Estudié lo que es ahora primaria y secundaria en un colegio de monjas de Madrid, todavía en tiempos de Franco. Las transgresiones y las acciones inconformistas eran continuas; que si acortar un poco la falda del uniforme, ponerse un lazo o una horquilla de colores, forrar la carpeta con tíos buenos …, todo lo cual venía seguido de una temida visita a la madre superiora y un castigo, y, quizá después, alguna nota dirigida a los padres. Un día, cuando teníamos unos doce o trece años, quedamos en coger unos zapatos de tacón de nuestras madres y ponérnoslos en clase para reivindicar la libertad de vestimenta. El castigo fue largo y terrible. Sin embargo, una madre que nos daba algunas asignaturas ese curso —la más joven del colegio— apareció al día siguiente con unos zapatos que tenían un poco de tacón, no como los planos que vestían todas las monjas. No fue un gesto para apoyarnos, como creímos en un principio, sino que lo hizo para explicarnos que, a diferencia de ella, nosotras éramos demasiado jóvenes para llevar tacones, puesto que aún estábamos creciendo y este tipo de calzado nos podía dañar los pies para siempre. No sé si sería porque solo conocíamos los castigos sin explicaciones o porque la veíamos más cercana, pero nadie volvió a repetir, al menos con los tacones.
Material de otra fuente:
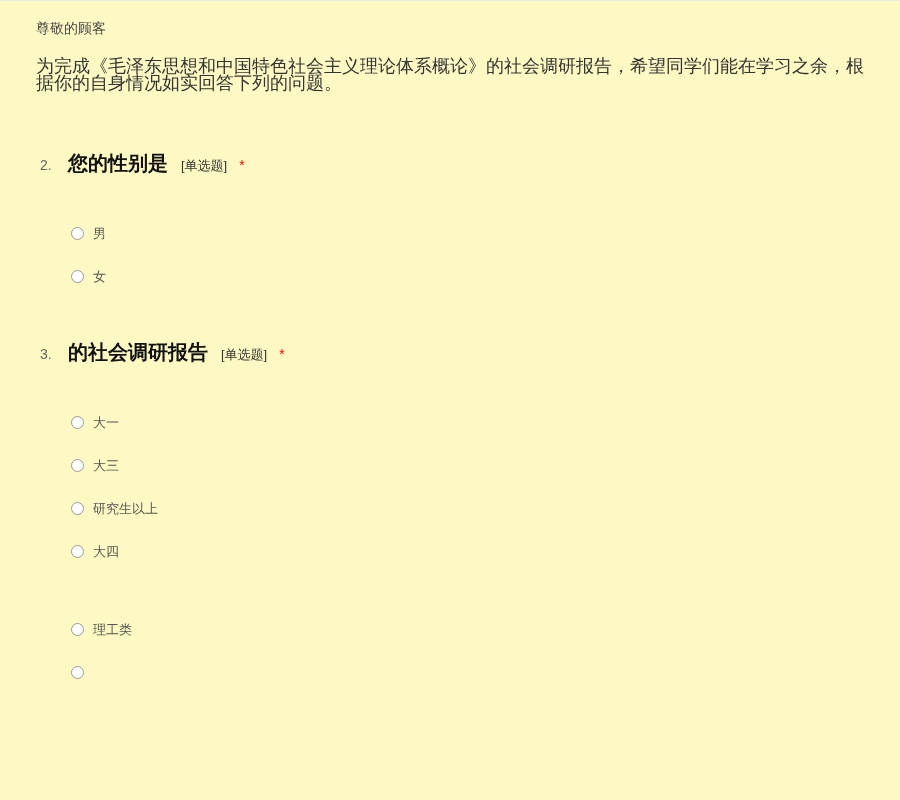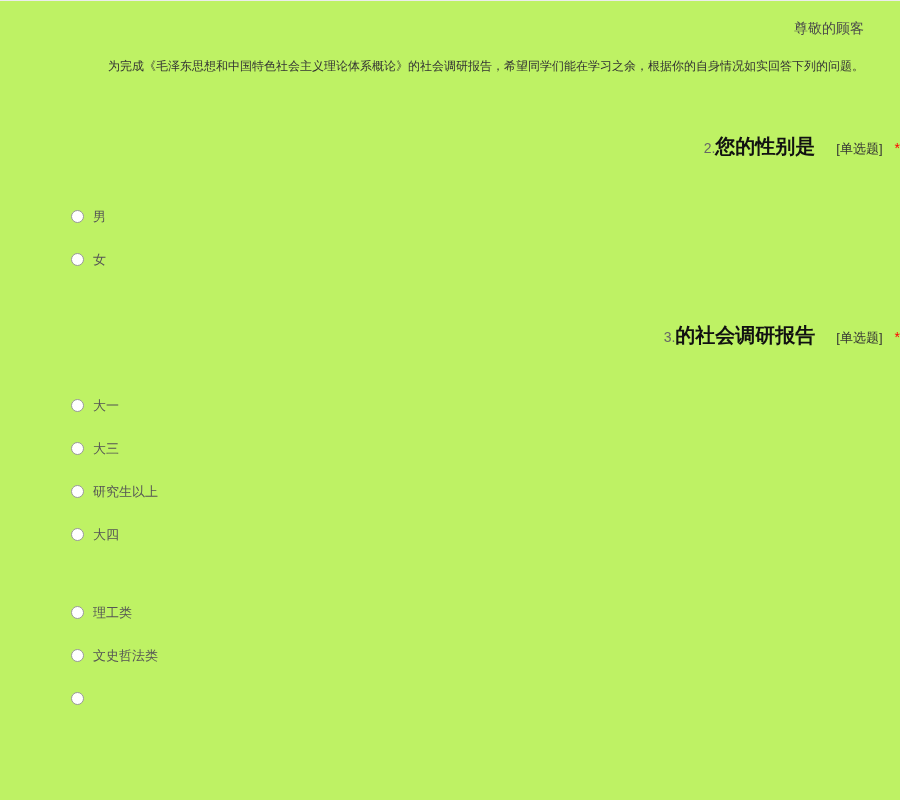--- a/index.html
+++ b/index.html
@@ -13,10 +13,9 @@
   .page {
     width: 900px;
     height: 800px;
-    background: #bef264;
+    background: #fef9c3;
     border-top: 1px solid #ececec;
     overflow: hidden;
-    text-align: right;
   }
   .survey-greeting {
     margin: 17px 36px 0 36px;

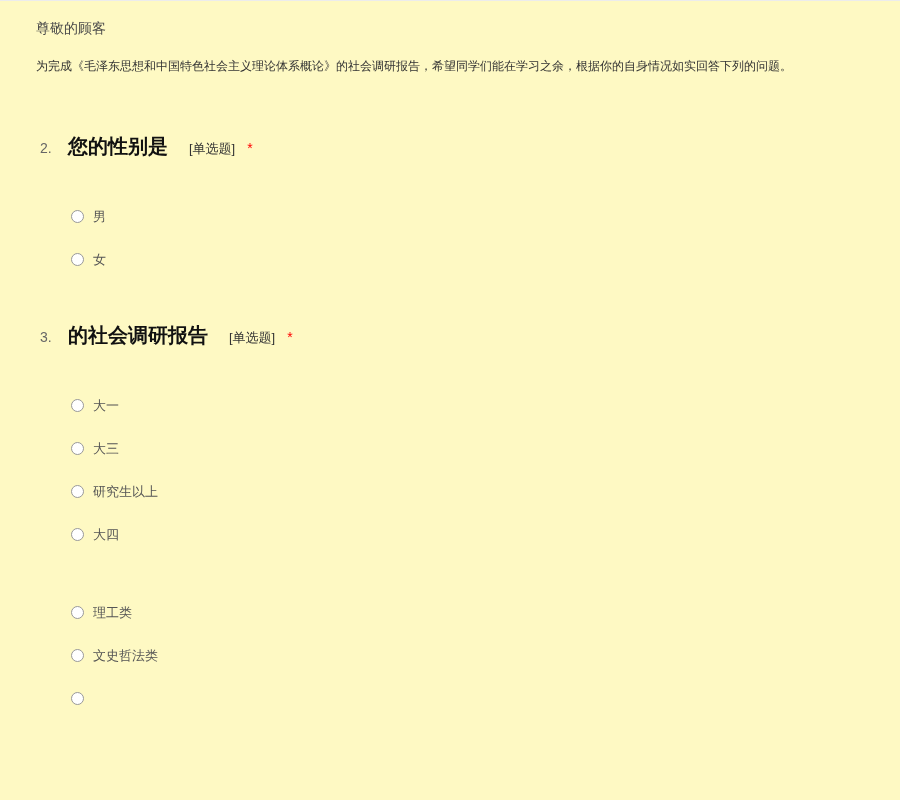--- a/index.html
+++ b/index.html
@@ -25,7 +25,7 @@
   }
   .survey-desc {
     margin: 20px 36px 0 36px;
-    font-size: 12px;
+    font-size: 18px;
     line-height: 17px;
     color: #333333;
   }

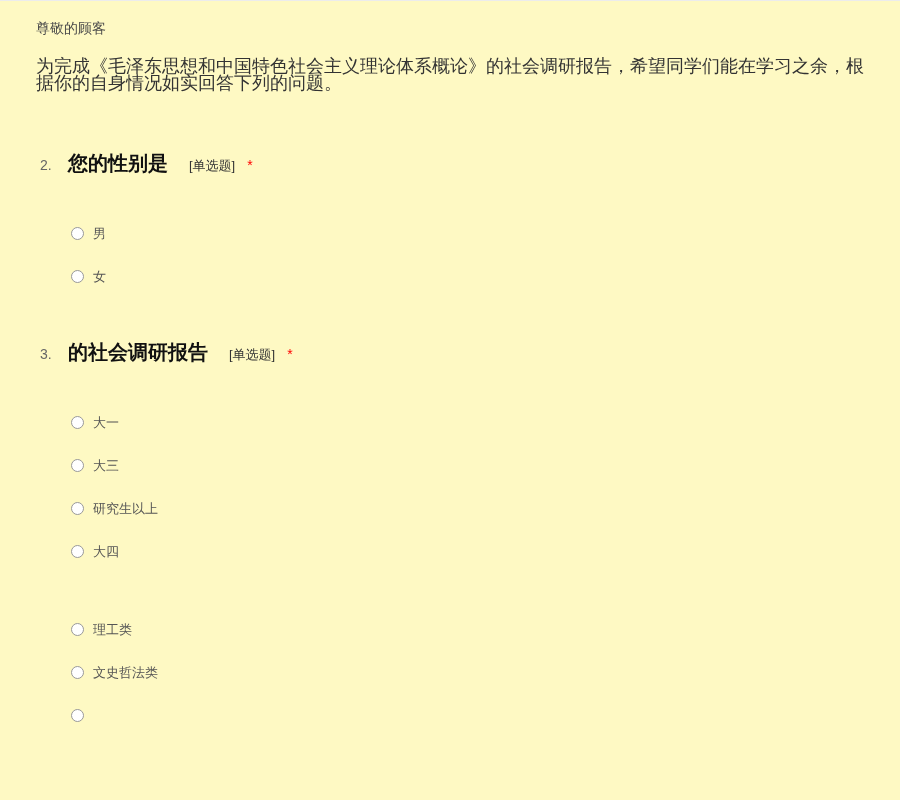--- a/index.html
+++ b/index.html
@@ -53,7 +53,7 @@
     color: #111111;
   }
   .q-type {
-    margin-left: 21px;
+    margin-left: 13px;
     font-size: 13px;
     color: #333333;
   }

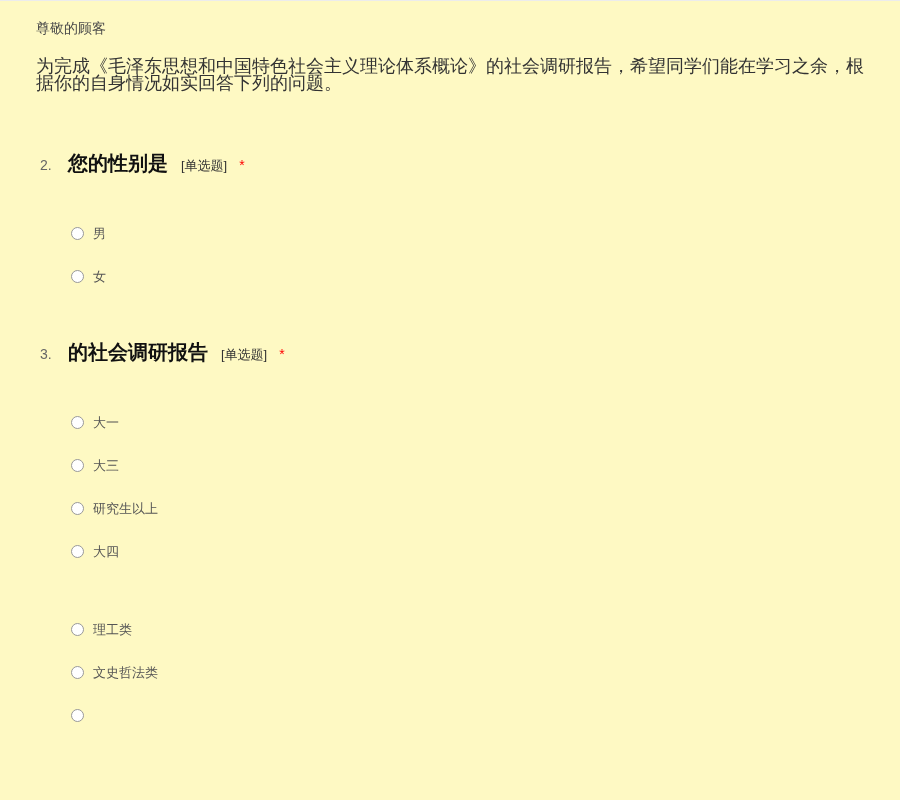--- a/index.html
+++ b/index.html
@@ -146,10 +146,6 @@
     <span class="opt-label">理工类</span>
   </label>
 
-  <label class="option">
-    <span class="radio"></span>
-    <span class="opt-label">文史哲法类</span>
-  </label>
 
   <label class="option">
     <span class="radio"></span>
Para no aburrir más al personal con mis historietas de doña Rogelia, je, je, paro en seco aquí. Estoy deseando leer a otros transgresores o inconformistas.
Un cordial saludo, Kory y todos.
Hola a todos,
Esto es uno de mis temas favoritos, es decir, «cómo a los jóvenes les encanta rebelarse contra la autoridad». Muchas gracias, Blasita, por presentar este tema.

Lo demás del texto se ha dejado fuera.